14. BAÑOS EN LA CIUDAD

Una de las planificaciones logísticas más importantes en cualquier viaje es la de tener controladas las paradas para ir al baño. En Praga, en numerosos puntos del casco antiguo, vamos a encontrar varios WC en donde poder evacuar en caso de emergencia. Ahora bien, siempre tendréis que pasar por caja en el cestillo de la señora que los limpia. Por lo general suele darse la voluntad, aunque en algunos lugares se exige un precio determinado que ronda entre las 15 y las 25 CZK.

Por tanto, planificar vuestras paradas en museos o lugares visitables apra ahorraros unas cuantas coronas.

15. CERVEZA CHECA

Puede que os sorprenda que la cerveza sea más económica que el agua en los restaurantes checos.
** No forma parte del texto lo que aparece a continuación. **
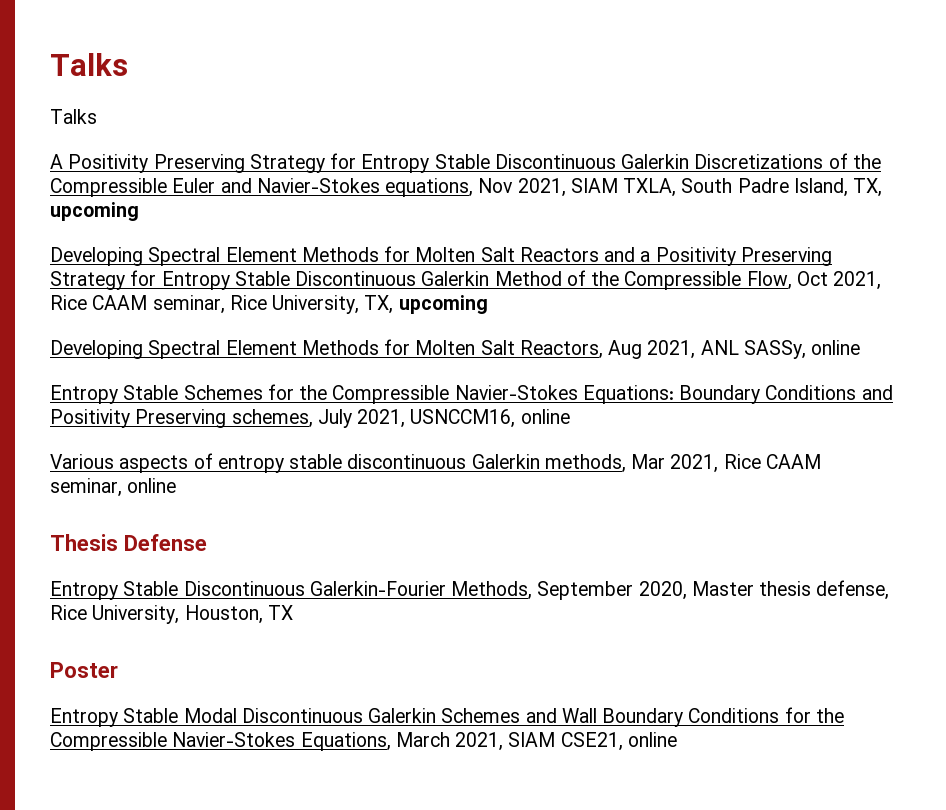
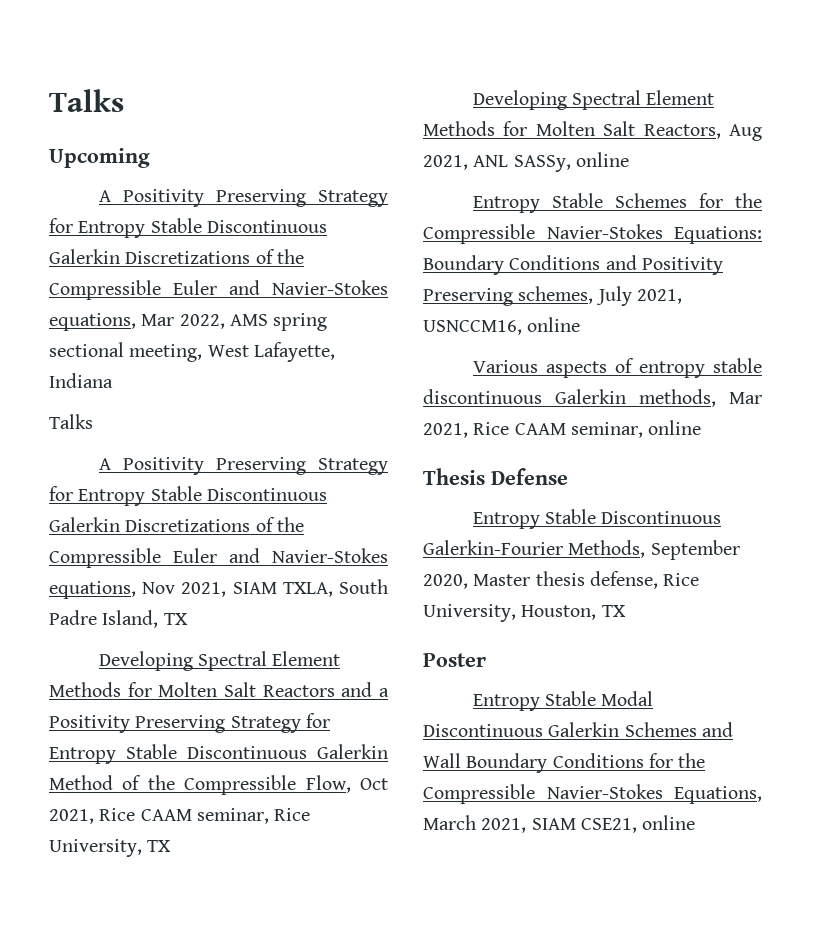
[50,53,128,76] Talks -> [49,89,124,112] [49,148,150,168] [98,189,388,207] [49,218,327,238] [49,249,304,264] [49,280,388,300] [49,313,328,331] [49,342,335,362] [49,373,113,388] Talks // Upcoming // A Positivity Preserving Strategy for Entropy Stable Discontinuous Galerkin Discretizations of the Compressible Euler and Navier-Stokes equations, Mar 2022, AMS spring sectional meeting, West Lafayette, Indiana
[853,178,883,197] [50,202,139,221] TX, upcoming -> [163,613,188,625] TX
[364,295,488,314] TX, upcoming -> [147,840,172,852] TX

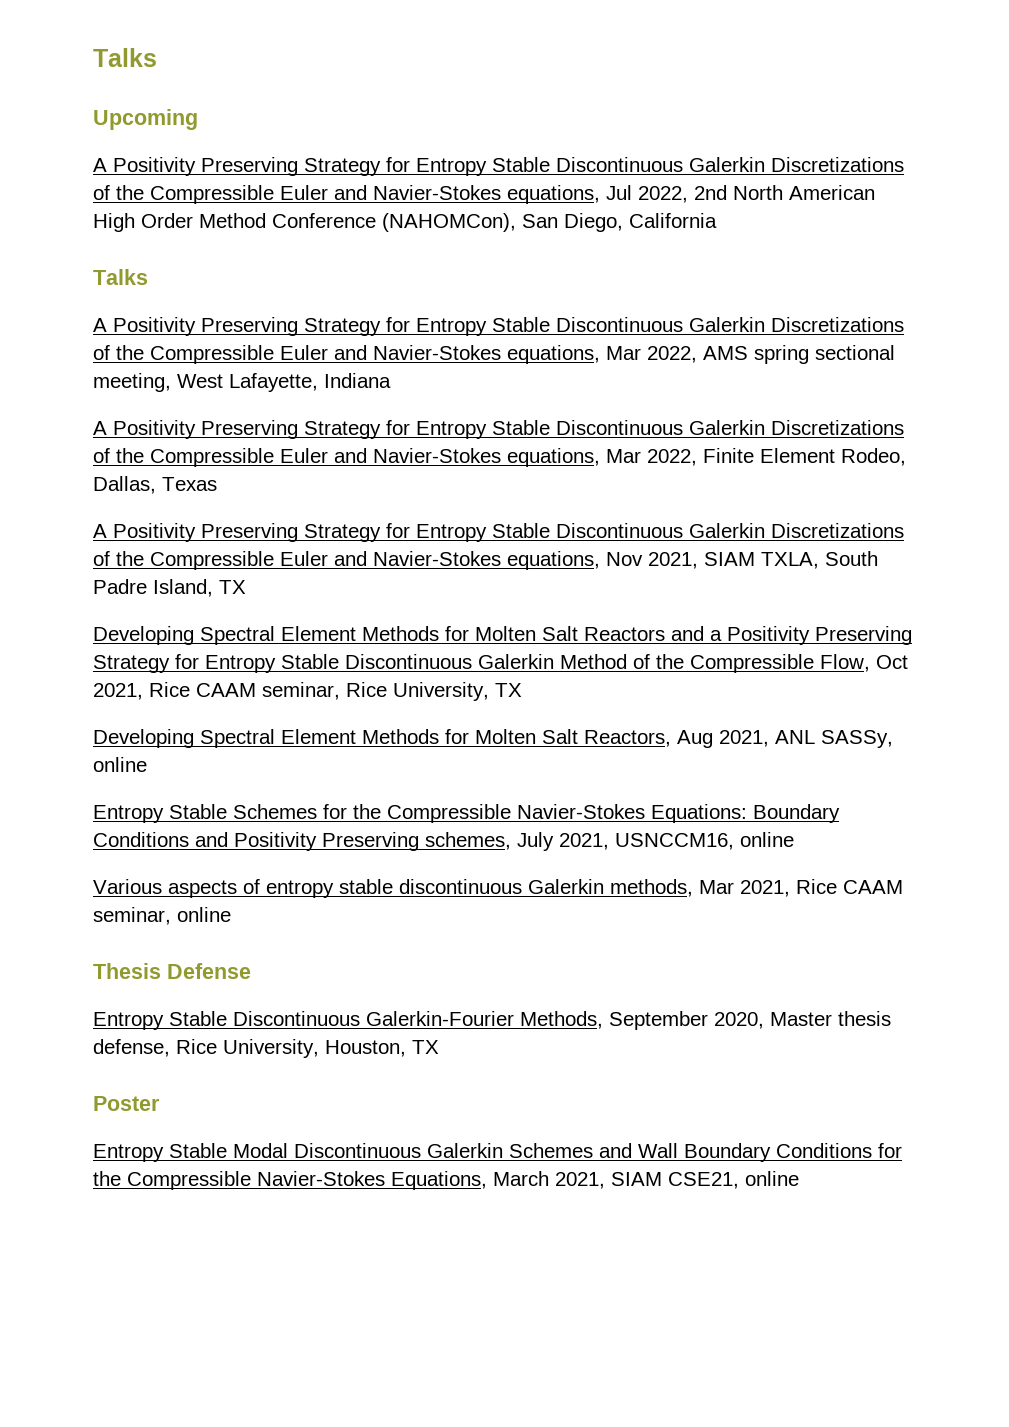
(150, 158) none -> [93,157,904,176] [93,185,875,204] [93,213,717,232] [93,269,148,285] // A Positivity Preserving Strategy for Entropy Stable Discontinuous Galerkin Discretizations of the Compressible Euler and Navier-Stokes equations, Jul 2022, 2nd North American High Order Method Conference (NAHOMCon), San Diego, California // Talks
[49,414,93,429] Talks -> [93,420,904,439] [93,448,906,467] [93,476,217,494] A Positivity Preserving Strategy for Entropy Stable Discontinuous Galerkin Discretizations of the Compressible Euler and Navier-Stokes equations, Mar 2022, Finite Element Rodeo, Dallas, Texas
Eso se debe a que los turistas consumen más cerveza que agua y rige la ley de la oferta y la demanda. Si visitáis un supermercado comprobaréis que, como en España, el agua es mucho más económica que cualquier cerveza.

Respecto a las cervezas, la que más me gustó fue la cerveza negra. Existen de muchas marcas diferentes pero lo mejor es su amargor suave que hace que la bebas con demasiada rapidez. Entre las marcas locales destacaré la cerveza Kozel, con un toque dulzón muy agradable y una baja graduación que invita a tomarse más de una.